Viruses like H5N1 and H1N1 are mutating all the time. If H5N1 were by chance to acquire some of the properties of H1N1 then it would spread more easily in mammals. One way it could do this is by accumulating chance mutations, another way is by swapping genes with other viruses, for instance while co-infecting an intermediate host (genetic “reassortment”).

Much of the focus of H5N1 research, amid concerns about the bioterrorism risk, has been to investigate how easy it might be for H5N1 to mutate into a readily transmissible form, and if so, which genes would be involved. This information is useful for surveillance, so researchers know what changes to look out for in emerging strains when assessing pandemic risk.

The papers published this week and last month show that it would take about four or five genetic changes for H5N1 to mutate into a form that might trigger a pandemic in humans, and that some of these mutations have already occurred in nature.

In Science this week, one paper describes how the virologist Ron Fouchier of Erasmus MC in Rotterdam, the Netherlands, and colleagues, compared the genetic structure of H5N1 with strains of flu that have caused human pandemics and identified some candidate genes.

Fouchier’s team inserted the candidate genes one by one into an actual strain of H5N1 that was isolated from an Indonesian patient, and tested the artificially mutated strains in ferrets to see how easily they would spread (ferrets are a popular model for human flu research). They conclude that H5N1 would need just five genetic changes to transform it into a form that could spread easily and start a human pandemic.

(Actually, the “conclusion” of five mutations is not strictly accurate, it is a media shorthand that gives a reasonable gist of a more complicated story. Fouchier’s team tested a number of strains and found up to nine mutations in each transmissible strain were relevant, but they all had five mutations in common, so that is how the number five came about. But there is still the possibility that some of the other mutations could play a role.)
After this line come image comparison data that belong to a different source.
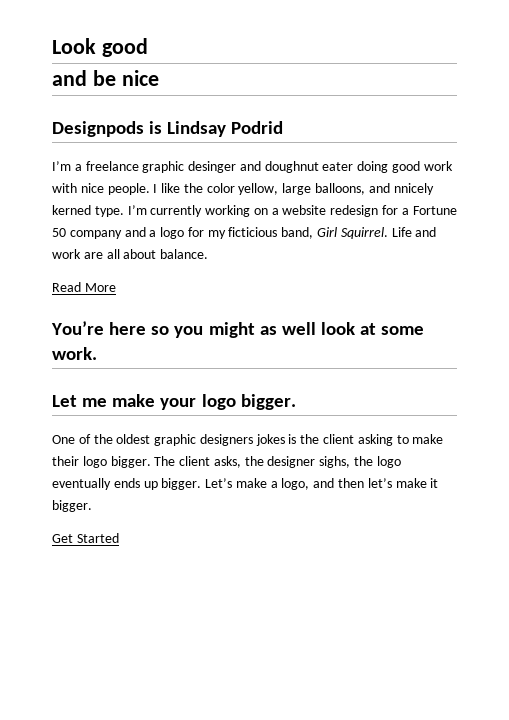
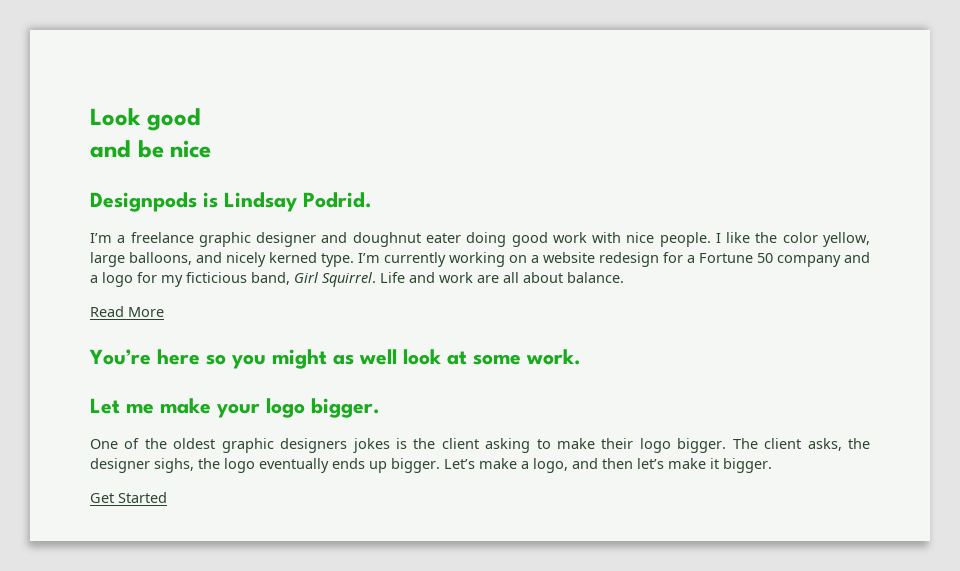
- Designpods is Lindsay Podrid
+ Designpods is Lindsay Podrid.
- I’m a freelance graphic desinger and doughnut eater doing good work with nice people.
+ I’m a freelance graphic designer and doughnut eater doing good work with nice people.
- I like the color yellow, large balloons, and nnicely kerned type.
+ I like the color yellow, large balloons, and nicely kerned type.

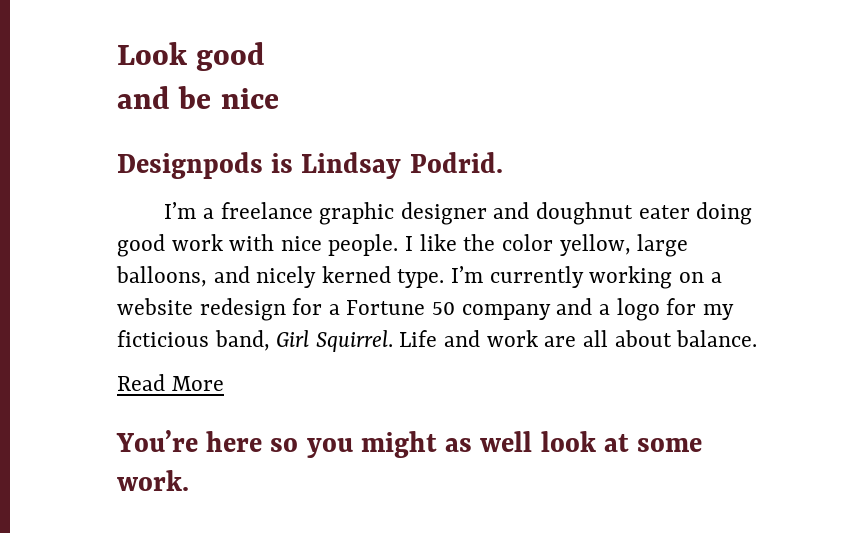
- Let me make your logo bigger.
- One of the oldest graphic designers jokes is the client asking to make their logo bigger. The client asks, the designer sighs, the logo eventually ends up bigger. Let’s make a logo, and then let’s make it bigger.
- Get Started

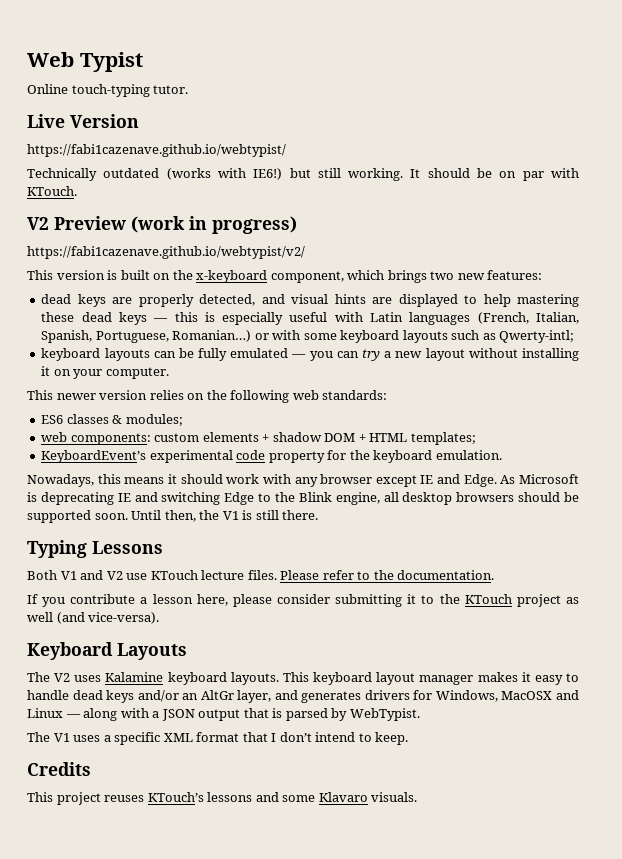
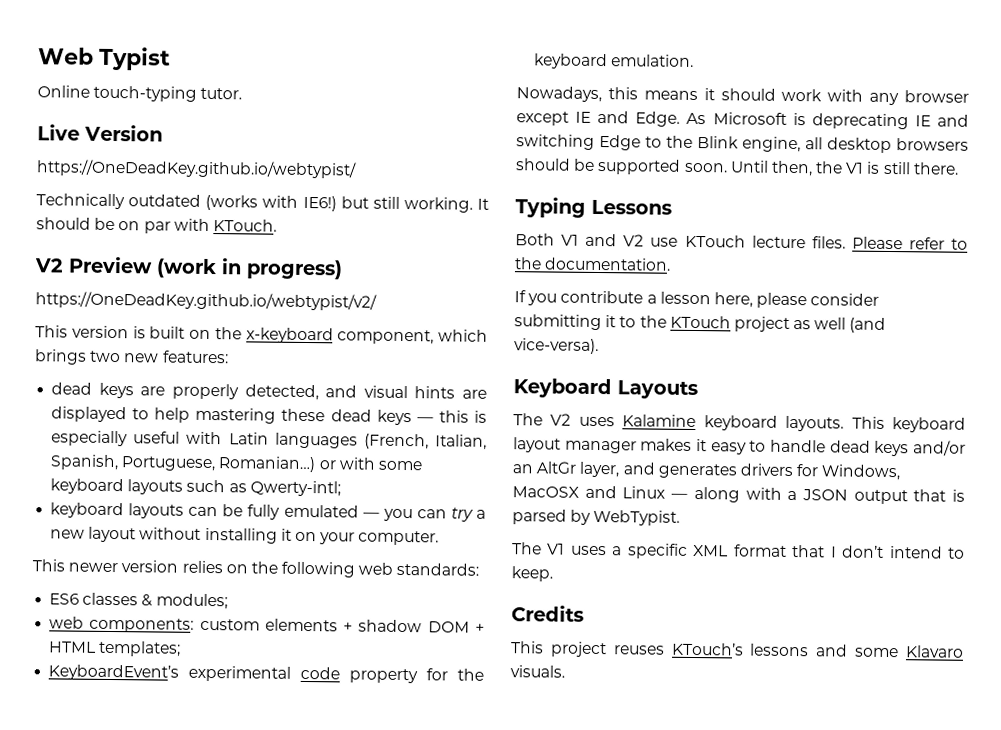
- https://fabi1cazenave.github.io/webtypist/
+ https://OneDeadKey.github.io/webtypist/
- https://fabi1cazenave.github.io/webtypist/v2/
+ https://OneDeadKey.github.io/webtypist/v2/

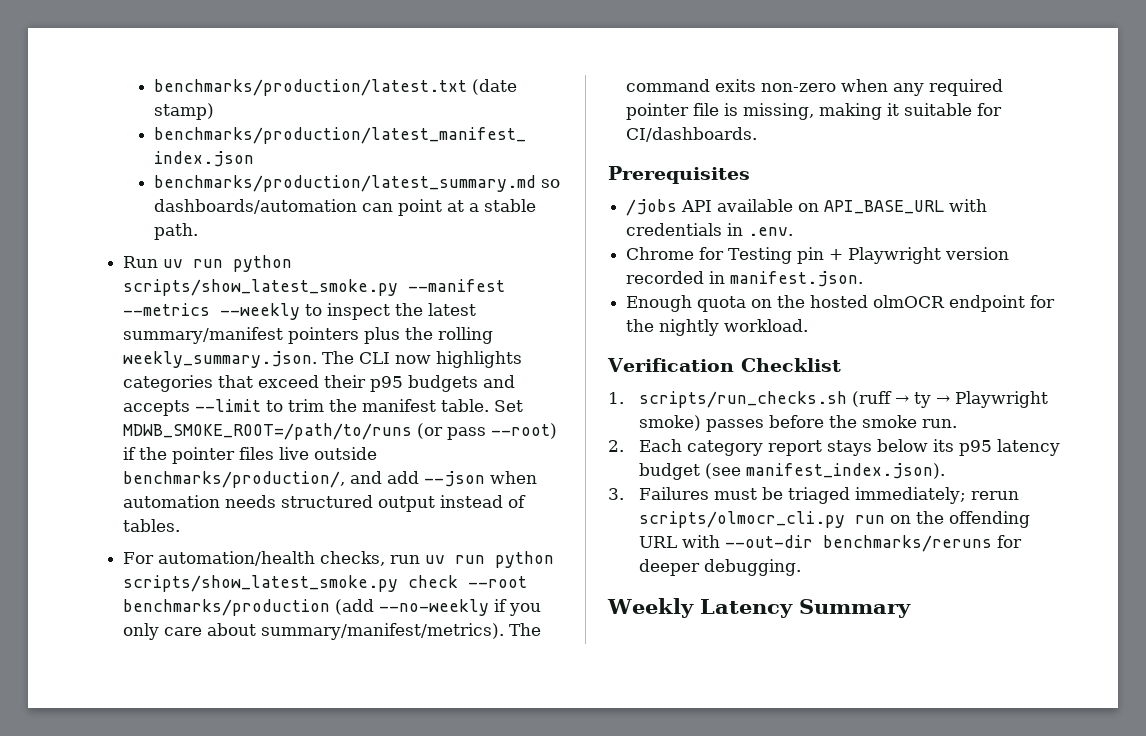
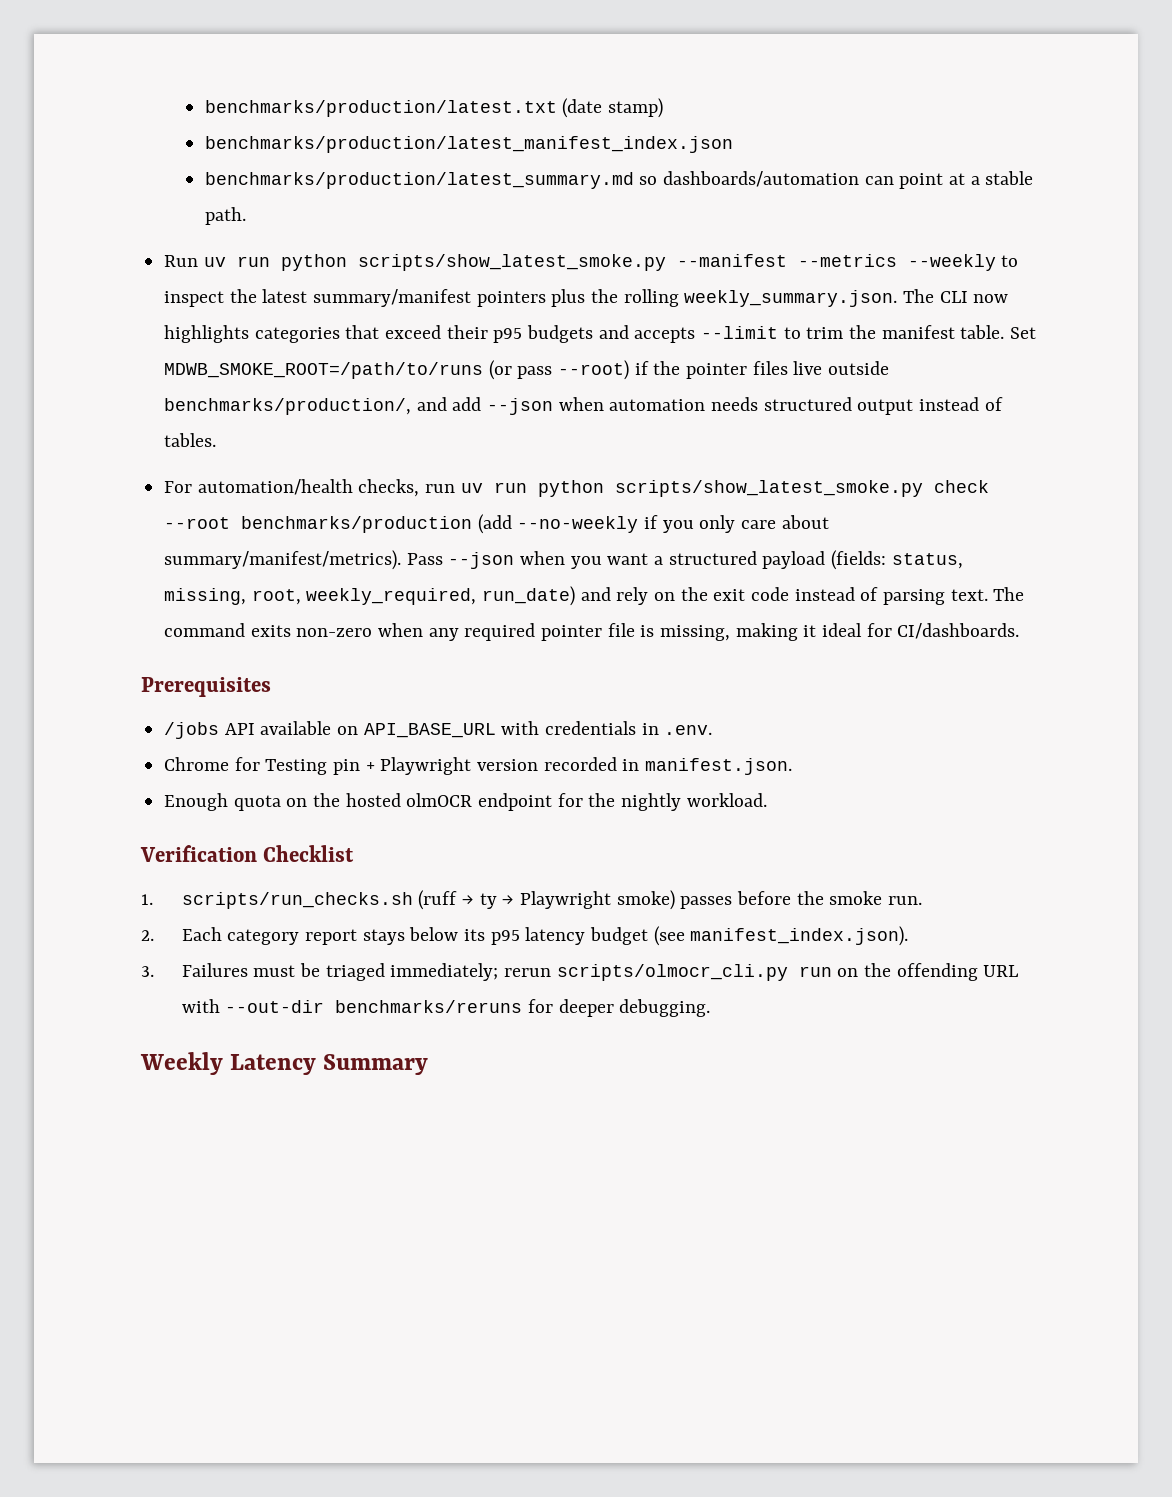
+ Pass --json when you want a structured payload (fields: status, missing, root, weekly_required, run_date) and rely on the exit code instead of parsing text.
- The command exits non-zero when any required pointer file is missing, making it suitable for CI/dashboards.
+ The command exits non-zero when any required pointer file is missing, making it ideal for CI/dashboards.

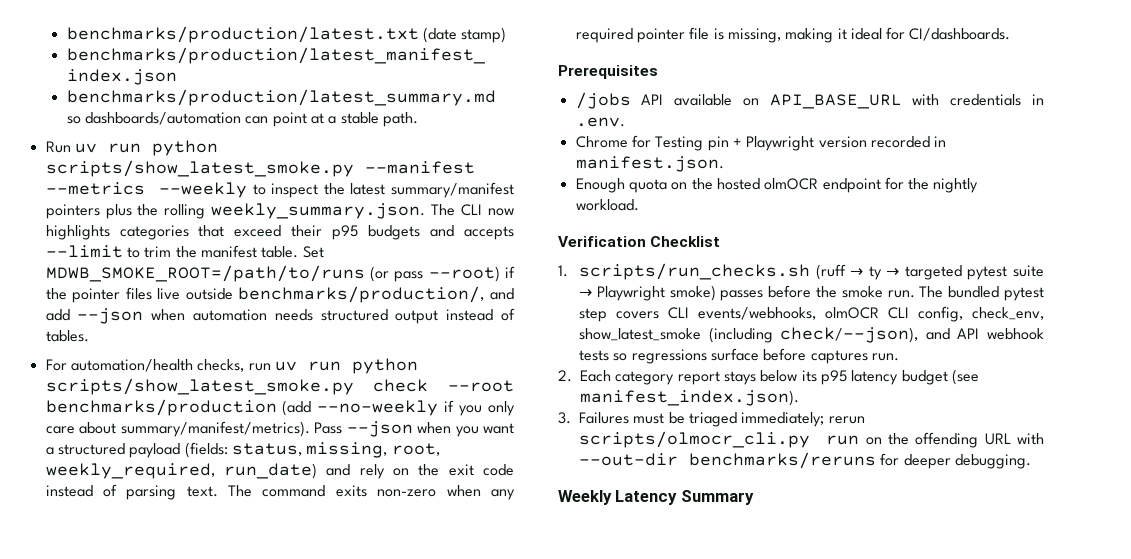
- 1. scripts/run_checks.sh (ruff → ty → Playwright smoke) passes before the smoke run.
+ 1. scripts/run_checks.sh (ruff → ty → targeted pytest suite → Playwright smoke) passes before the smoke run. The bundled pytest step covers CLI events/webhooks, olmOCR CLI config, check_env, show_latest_smoke (including check/--json), and API webhook tests so regressions surface before captures run.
Fouchier and colleagues also conclude that the virus could acquire the capacity for airborne transmission between mammals without having to swap genes with another flu virus while co-infecting an intermediate host (that is by accumulation within the strain, without the help of genetic reassortment).

In Nature last month, another paper, from a group led by Yoshihiro Kawaoka of the University of Wisconsin, Madison in the US, and the University of Tokyo in Japan, using a different approach to Fouchier’s team, describes how it would take only four genetic changes, to transform the bird flu virus into an airborne strain.

Instead of taking an actual strain of H5N1 and then inserting genes one by one as the Dutch team did, Kawaoka’s team created a hybrid strain of the bird flu virus and the already airborne-capable H1N1 “swine flu” virus. (In theory, such a strain could come about via “reassortment” or gene-swapping between viruses).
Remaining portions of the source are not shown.